# Predicting Role of Interleukin‐33 in Determining the Development and Severity of Atopic Dermatitis

**Authors:** Ali‐reza Ghasemiyeh, Marzieh Heidarzadeh Arani, Fatemeh Riazian, Ali Aghajani, Mohammad Javad Azadchehr, Hossein Motedayyen

PMC · DOI: 10.1002/iid3.70351 · Immunity, Inflammation and Disease · 2026-02-08

## TL;DR

This study explores how interleukin-33 (IL-33) levels in children with atopic dermatitis (AD) are linked to disease severity, offering potential as a biomarker for predicting AD severity.

## Contribution

The study identifies IL-33 as a potential biomarker for predicting AD severity, showing stronger correlation than IgE.

## Key findings

- Serum IL-33 levels were significantly higher in children with AD compared to healthy controls.
- IL-33 levels strongly predicted AD severity with high sensitivity and specificity.
- IgE levels showed limited utility in predicting AD severity compared to IL-33.

## Abstract

Atopic dermatitis (AD), also referred to as atopic eczema, is one of the most common immunological disorders in children. Previous studies have suggested potential roles of interleukin‐33 (IL‐33) in the onset and progression of AD. This study investigated whether serum IL‐33 levels in children with AD are associated with disease severity, immunoglobulin E (IgE) sensitization to food or environmental allergens, and serum IgE concentration.

The study included 62 children with newly diagnosed AD and 30 age‐matched healthy controls. Following an interview and confirmation of disease severity, 3mL of venous blood was collected from each participant. Sensitization to allergens was assessed using a skin prick test. Serum IL‐33 (ng/L) and IgE (IU/mL) levels were measured using enzyme‐linked immunosorbent assay (ELISA).

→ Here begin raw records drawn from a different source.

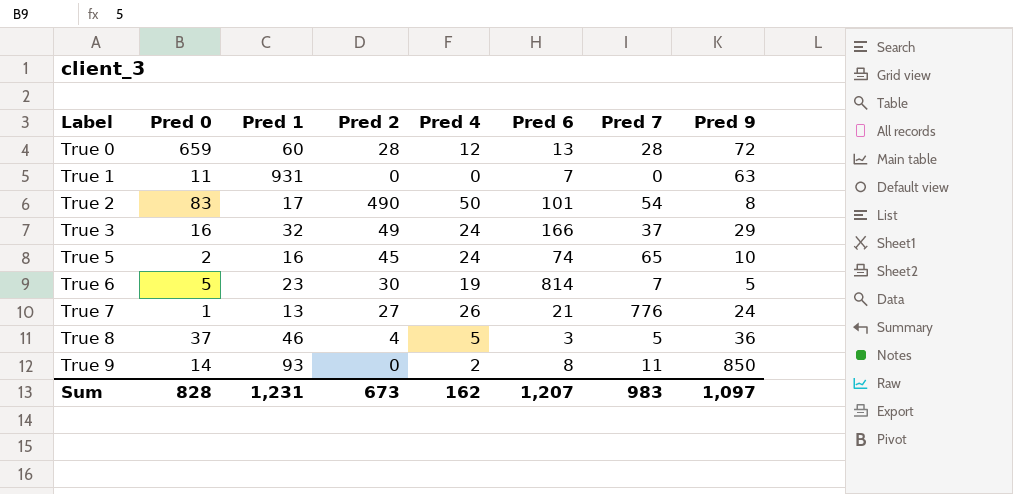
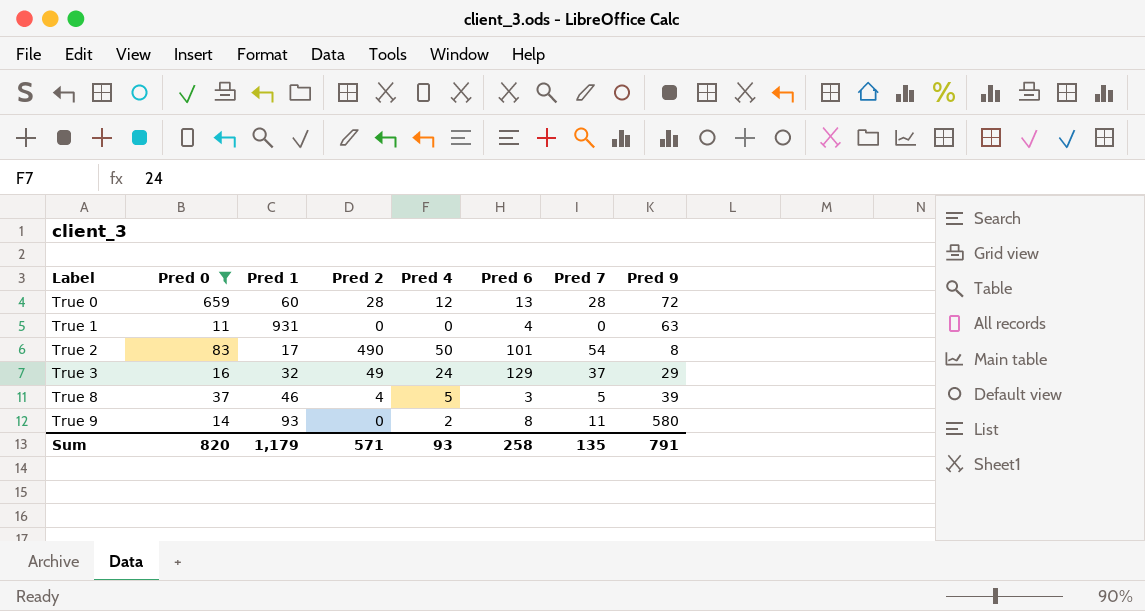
filter: none -> Pred 0 >= 11
True 1 | Pred 6: 7 -> 4
True 3 | Pred 6: 166 -> 129
True 8 | Pred 9: 36 -> 39
True 9 | Pred 9: 850 -> 580
Sum | Pred 0: 828 -> 820
Sum | Pred 1: 1,231 -> 1,179
Sum | Pred 2: 673 -> 571
Sum | Pred 4: 162 -> 93
Sum | Pred 6: 1,207 -> 258
Sum | Pred 7: 983 -> 135
Sum | Pred 9: 1,097 -> 791

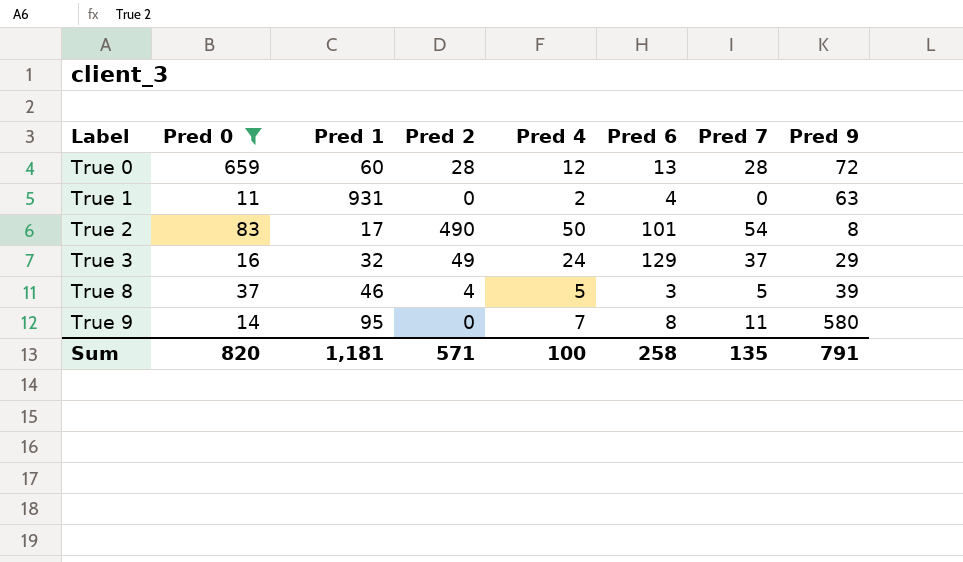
True 1 | Pred 4: 0 -> 2
True 9 | Pred 1: 93 -> 95
True 9 | Pred 4: 2 -> 7
Sum | Pred 1: 1,179 -> 1,181
Sum | Pred 4: 93 -> 100

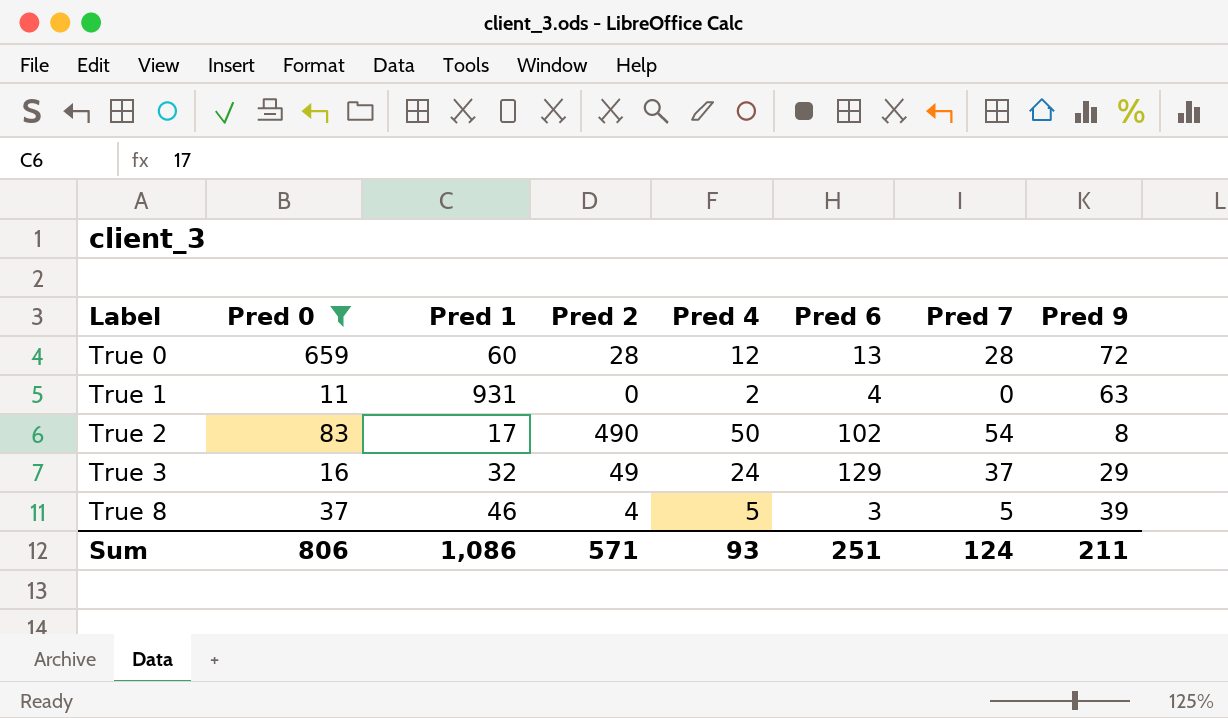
row True 9: 14 | 95 | 0 | 7 | 8 | 11 | 580 -> none
True 2 | Pred 6: 101 -> 102
Sum | Pred 0: 820 -> 806
Sum | Pred 1: 1,181 -> 1,086
Sum | Pred 4: 100 -> 93
Sum | Pred 6: 258 -> 251
Sum | Pred 7: 135 -> 124
Sum | Pred 9: 791 -> 211

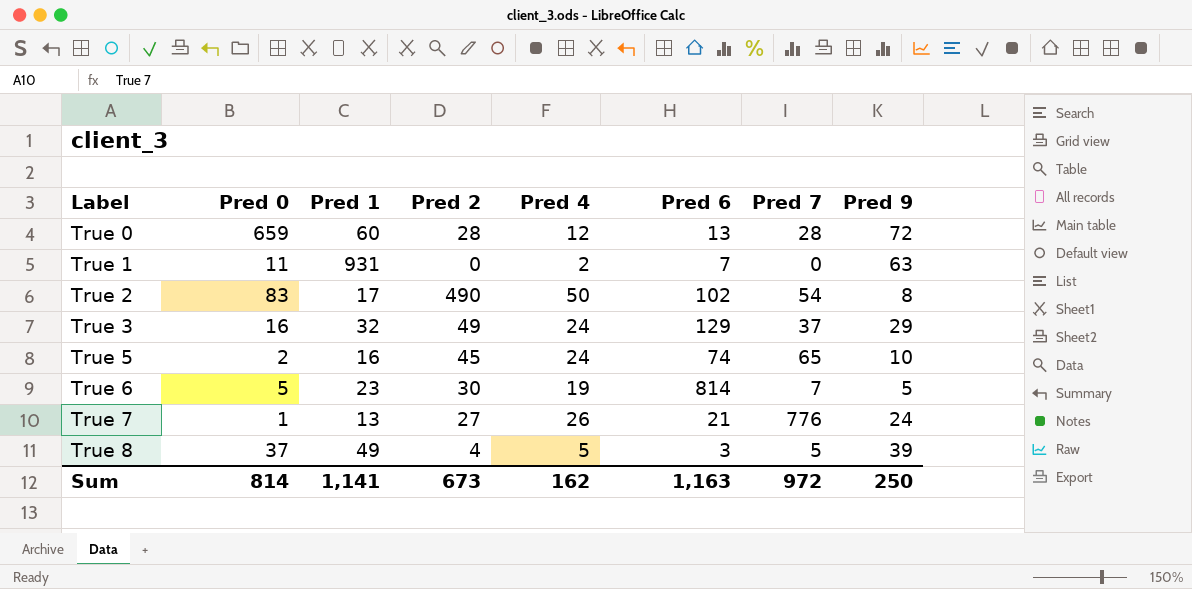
filter: Pred 0 >= 11 -> none
True 1 | Pred 6: 4 -> 7
True 8 | Pred 1: 46 -> 49
Sum | Pred 0: 806 -> 814
Sum | Pred 1: 1,086 -> 1,141
Sum | Pred 2: 571 -> 673
Sum | Pred 4: 93 -> 162
Sum | Pred 6: 251 -> 1,163
Sum | Pred 7: 124 -> 972
Sum | Pred 9: 211 -> 250

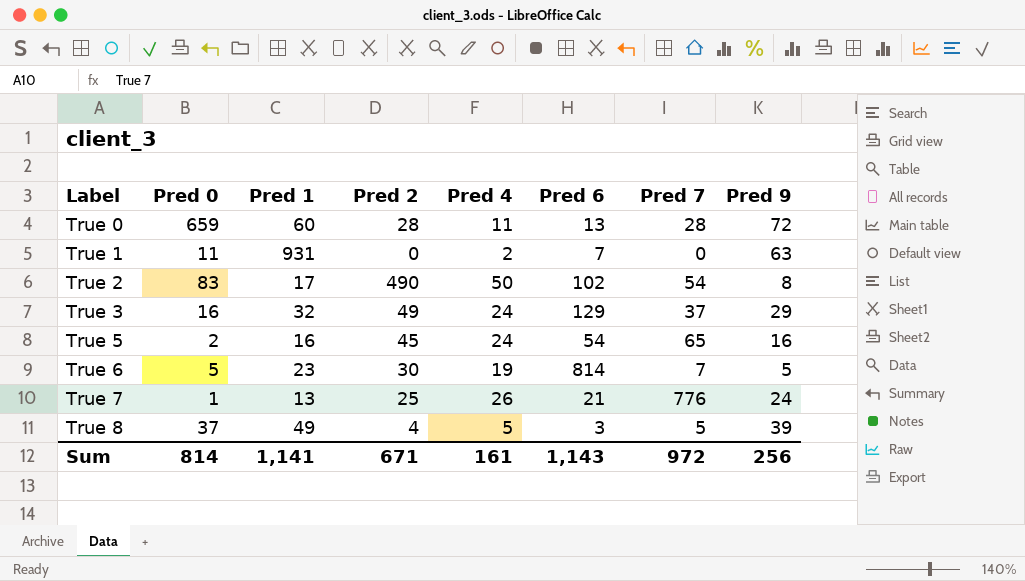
True 0 | Pred 4: 12 -> 11
True 5 | Pred 6: 74 -> 54
True 5 | Pred 9: 10 -> 16
True 7 | Pred 2: 27 -> 25
Sum | Pred 2: 673 -> 671
Sum | Pred 4: 162 -> 161
Sum | Pred 6: 1,163 -> 1,143
Sum | Pred 9: 250 -> 256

Among the 62 children with AD, 51 (82.3%) were sensitized to food allergens, whereas 11 (17.7%) were sensitized to environmental allergens. Most patients (75.8%) had mild AD. Serum IL‐33 and IgE levels were significantly elevated in patients compared with healthy controls. Both IL‐33 and IgE concentrations were significantly associated with moderate AD. However, IL‐33 levels were not correlated with age, gender, or allergen type. Receiver operating characteristic (ROC) analysis revealed that IgE levels demonstrated moderate diagnostic performance for AD (AUCc0.758), while IL‐33 showed weaker diagnostic value (AUC = 0.678). For predicting disease severity, IL‐33 exhibited strong performance, with the highest sensitivity (85.71%) and maximum specificity (70.21%) at a cut‐off of 331.32 ng/L (AUC = 0.862). In contrast, IgE was not a reliable predictor of AD severity.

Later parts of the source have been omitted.